━━━━━ Data for review ━━━━━
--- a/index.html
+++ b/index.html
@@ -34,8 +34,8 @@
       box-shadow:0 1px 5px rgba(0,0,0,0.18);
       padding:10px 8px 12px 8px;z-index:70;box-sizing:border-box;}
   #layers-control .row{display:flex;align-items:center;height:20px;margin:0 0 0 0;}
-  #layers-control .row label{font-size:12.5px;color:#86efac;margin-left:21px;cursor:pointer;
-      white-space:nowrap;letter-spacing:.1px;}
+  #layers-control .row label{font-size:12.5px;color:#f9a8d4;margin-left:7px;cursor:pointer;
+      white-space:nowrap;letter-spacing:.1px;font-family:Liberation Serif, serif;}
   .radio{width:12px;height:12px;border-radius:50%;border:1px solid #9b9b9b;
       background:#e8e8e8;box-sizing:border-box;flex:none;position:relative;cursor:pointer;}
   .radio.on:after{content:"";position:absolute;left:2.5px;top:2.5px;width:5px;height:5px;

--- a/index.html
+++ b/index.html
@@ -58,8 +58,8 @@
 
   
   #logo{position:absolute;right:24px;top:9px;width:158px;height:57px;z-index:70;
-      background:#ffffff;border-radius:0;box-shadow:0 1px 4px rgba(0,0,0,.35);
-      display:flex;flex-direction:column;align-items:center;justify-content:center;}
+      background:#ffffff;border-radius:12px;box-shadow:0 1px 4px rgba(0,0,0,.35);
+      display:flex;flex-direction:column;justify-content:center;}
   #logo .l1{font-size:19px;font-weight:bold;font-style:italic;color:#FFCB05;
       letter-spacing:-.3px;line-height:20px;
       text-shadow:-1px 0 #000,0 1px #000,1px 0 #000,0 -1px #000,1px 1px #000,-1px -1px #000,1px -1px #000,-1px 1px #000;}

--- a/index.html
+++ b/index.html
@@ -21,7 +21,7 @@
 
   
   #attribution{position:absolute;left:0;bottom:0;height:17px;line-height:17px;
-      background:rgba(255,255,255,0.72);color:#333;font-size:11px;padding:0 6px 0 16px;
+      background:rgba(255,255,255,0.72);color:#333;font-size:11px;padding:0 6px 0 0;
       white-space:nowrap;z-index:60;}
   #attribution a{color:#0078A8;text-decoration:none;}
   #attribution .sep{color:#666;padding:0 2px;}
━━━━━
** Description of the task **
Retype each entry exactly, missing none.

** Task result **
--- a/index.html
+++ b/index.html
@@ -34,8 +34,8 @@
       box-shadow:0 1px 5px rgba(0,0,0,0.18);
       padding:10px 8px 12px 8px;z-index:70;box-sizing:border-box;}
   #layers-control .row{display:flex;align-items:center;height:20px;margin:0 0 0 0;}
-  #layers-control .row label{font-size:12.5px;color:#86efac;margin-left:21px;cursor:pointer;
-      white-space:nowrap;letter-spacing:.1px;}
+  #layers-control .row label{font-size:12.5px;color:#f9a8d4;margin-left:7px;cursor:pointer;
+      white-space:nowrap;letter-spacing:.1px;font-family:Liberation Serif, serif;}
   .radio{width:12px;height:12px;border-radius:50%;border:1px solid #9b9b9b;
       background:#e8e8e8;box-sizing:border-box;flex:none;position:relative;cursor:pointer;}
   .radio.on:after{content:"";position:absolute;left:2.5px;top:2.5px;width:5px;height:5px;

--- a/index.html
+++ b/index.html
@@ -58,8 +58,8 @@
 
   
   #logo{position:absolute;right:24px;top:9px;width:158px;height:57px;z-index:70;
-      background:#ffffff;border-radius:0;box-shadow:0 1px 4px rgba(0,0,0,.35);
-      display:flex;flex-direction:column;align-items:center;justify-content:center;}
+      background:#ffffff;border-radius:12px;box-shadow:0 1px 4px rgba(0,0,0,.35);
+      display:flex;flex-direction:column;justify-content:center;}
   #logo .l1{font-size:19px;font-weight:bold;font-style:italic;color:#FFCB05;
       letter-spacing:-.3px;line-height:20px;
       text-shadow:-1px 0 #000,0 1px #000,1px 0 #000,0 -1px #000,1px 1px #000,-1px -1px #000,1px -1px #000,-1px 1px #000;}

--- a/index.html
+++ b/index.html
@@ -21,7 +21,7 @@
 
   
   #attribution{position:absolute;left:0;bottom:0;height:17px;line-height:17px;
-      background:rgba(255,255,255,0.72);color:#333;font-size:11px;padding:0 6px 0 16px;
+      background:rgba(255,255,255,0.72);color:#333;font-size:11px;padding:0 6px 0 0;
       white-space:nowrap;z-index:60;}
   #attribution a{color:#0078A8;text-decoration:none;}
   #attribution .sep{color:#666;padding:0 2px;}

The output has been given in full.